Work / Air Drawing Recognition

Air Drawing Recognition

Real-time sketch recognition system achieving 99.79% accuracy with sub-100ms inference latency using hybrid CNN-LSTM architecture.

Duration Jan 2025 – May 2025
Role ML Engineer
Team 2-person team
Status Production Ready
TensorFlow MediaPipe Python Real-Time Systems Computer Vision

The Challenge

Real-time sketch recognition demands low latency (interactive feel) and high accuracy (correct predictions). The constraint: inference must happen on CPU, no GPU acceleration. Hand tracking must be smooth and robust despite occlusion and lighting changes.

Standard approaches (fine-tuning ResNet) yield 95% accuracy but 500ms+ latency. We needed architectural innovation to hit 99%+ accuracy while staying under 100ms per frame.

Your Role

Model Architecture Design

Designed hybrid CNN-LSTM architecture: CNN extracts spatial features from sketch frames, LSTM captures temporal dependencies across the drawing sequence.
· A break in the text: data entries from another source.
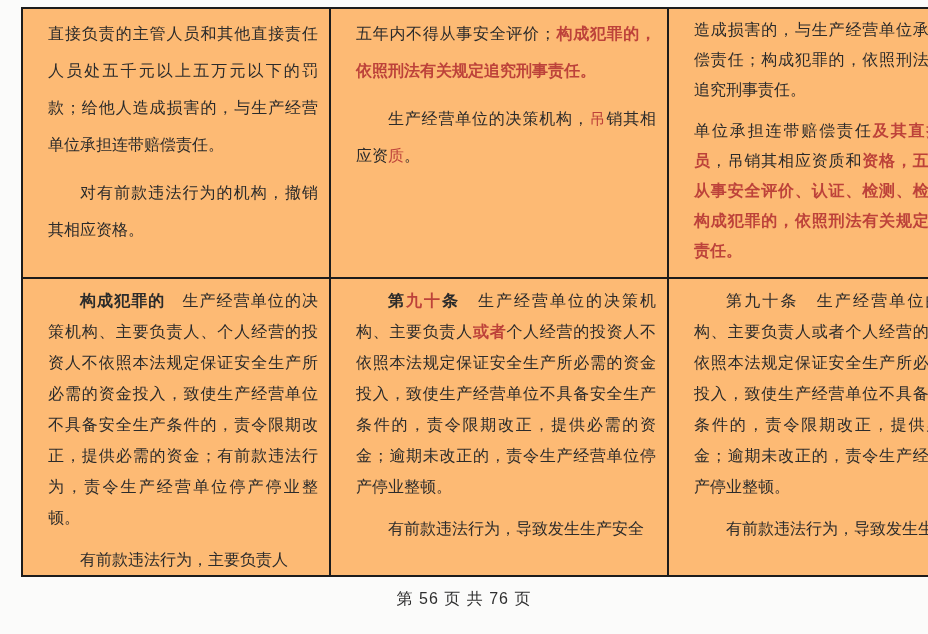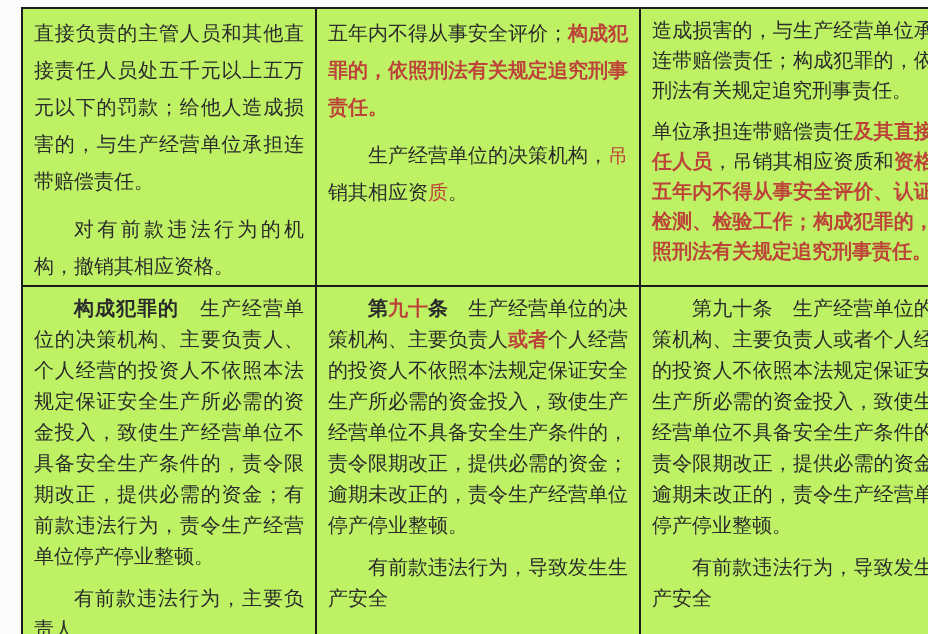--- a/index.html
+++ b/index.html
@@ -29,10 +29,10 @@
   table.law-table td {
     border: 2px solid #1c1c1c;
     vertical-align: top;
-    padding: 6px 11px 0 11px;
-    background: #bef264;
+    padding: 6px 11px 0 25px;
+    background: #fdba74;
     overflow: hidden;
-    font-size: 20px;
+    font-size: 16px;
     text-align: justify;
   }
   tr.row-0 { height: 270px; }

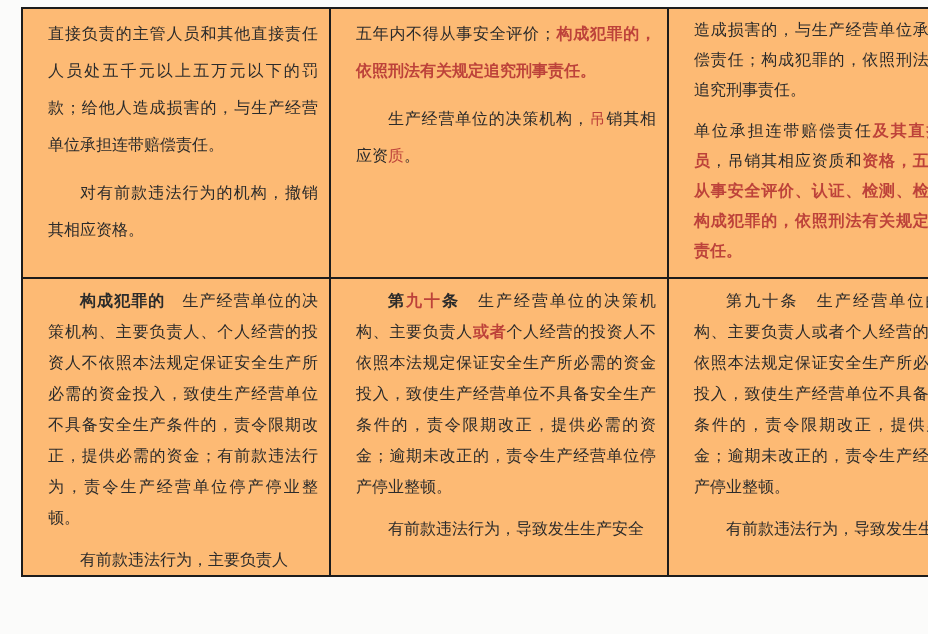--- a/index.html
+++ b/index.html
@@ -95,6 +95,7 @@
     </tbody>
   </table>
 
+  <div class="footer">第 56 页 共 76 页</div>
 
 </div>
Hand Tracking & Preprocessing

Implemented MediaPipe for real-time hand detection. Applied Kalman filtering for smooth hand position tracking and pinch gesture detection for start/stop signals.

Performance Optimization

Reduced model size through quantization (4× smaller). Profiled inference bottlenecks. Achieved sub-100ms latency on CPU through careful architecture choices.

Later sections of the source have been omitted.